### Exercise goal
The answer is the set of lines that include "Facebook", copied from the data below.

### Extracted entries
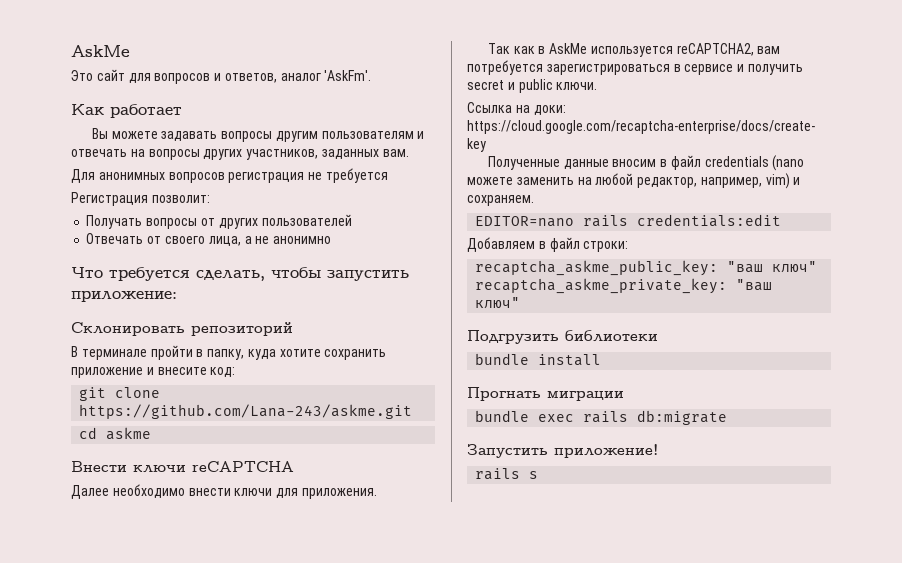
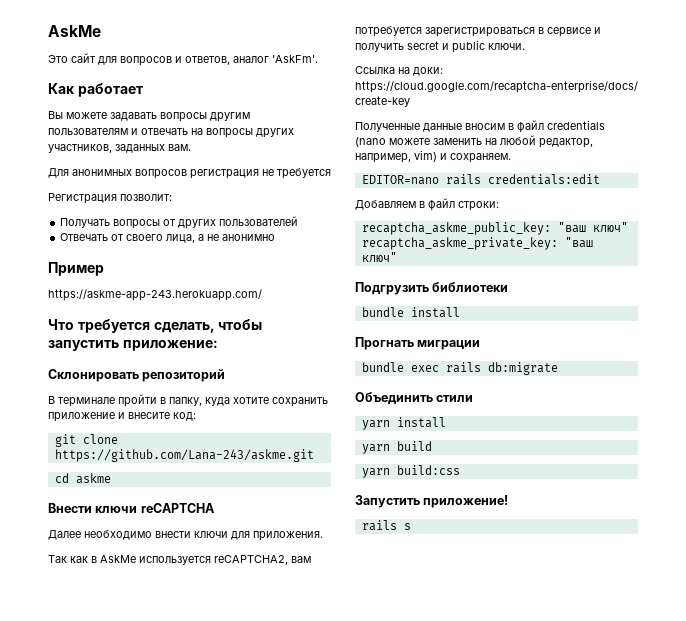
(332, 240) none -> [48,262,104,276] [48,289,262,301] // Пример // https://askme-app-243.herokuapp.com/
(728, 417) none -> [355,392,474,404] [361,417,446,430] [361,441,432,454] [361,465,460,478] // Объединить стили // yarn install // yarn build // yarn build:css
==
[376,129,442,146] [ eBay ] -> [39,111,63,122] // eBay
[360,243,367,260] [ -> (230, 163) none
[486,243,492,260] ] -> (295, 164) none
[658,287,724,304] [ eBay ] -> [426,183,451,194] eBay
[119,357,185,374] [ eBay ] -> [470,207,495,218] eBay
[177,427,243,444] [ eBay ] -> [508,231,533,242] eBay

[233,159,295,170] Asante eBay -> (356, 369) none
...
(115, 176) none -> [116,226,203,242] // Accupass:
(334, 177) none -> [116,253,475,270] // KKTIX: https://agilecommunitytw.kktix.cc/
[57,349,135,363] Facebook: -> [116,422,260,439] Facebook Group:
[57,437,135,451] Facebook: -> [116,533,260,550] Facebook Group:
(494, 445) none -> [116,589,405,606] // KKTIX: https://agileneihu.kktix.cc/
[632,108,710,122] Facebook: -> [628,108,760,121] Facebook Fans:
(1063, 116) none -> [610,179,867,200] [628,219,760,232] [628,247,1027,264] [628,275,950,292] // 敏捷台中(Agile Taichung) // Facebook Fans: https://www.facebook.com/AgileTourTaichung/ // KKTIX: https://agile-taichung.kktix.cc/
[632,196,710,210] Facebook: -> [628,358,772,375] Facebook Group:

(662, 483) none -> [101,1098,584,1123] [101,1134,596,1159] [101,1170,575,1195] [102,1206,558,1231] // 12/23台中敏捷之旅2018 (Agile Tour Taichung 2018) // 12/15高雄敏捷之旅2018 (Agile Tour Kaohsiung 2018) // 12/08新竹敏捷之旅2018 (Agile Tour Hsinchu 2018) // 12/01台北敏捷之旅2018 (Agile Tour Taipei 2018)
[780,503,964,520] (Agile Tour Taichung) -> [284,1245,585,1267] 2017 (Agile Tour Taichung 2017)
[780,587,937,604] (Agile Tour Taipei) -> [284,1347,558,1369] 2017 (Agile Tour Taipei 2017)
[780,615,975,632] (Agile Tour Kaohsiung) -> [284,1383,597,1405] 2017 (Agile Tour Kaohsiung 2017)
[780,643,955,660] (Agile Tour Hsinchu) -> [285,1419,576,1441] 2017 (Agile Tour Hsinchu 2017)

### Exercise response
[57,349,135,363] Facebook: -> [116,422,260,439] Facebook Group:
[57,437,135,451] Facebook: -> [116,533,260,550] Facebook Group:
[632,108,710,122] Facebook: -> [628,108,760,121] Facebook Fans:
(1063, 116) none -> [610,179,867,200] [628,219,760,232] [628,247,1027,264] [628,275,950,292] // 敏捷台中(Agile Taichung) // Facebook Fans: https://www.facebook.com/AgileTourTaichung/ // KKTIX: https://agile-taichung.kktix.cc/
[632,196,710,210] Facebook: -> [628,358,772,375] Facebook Group:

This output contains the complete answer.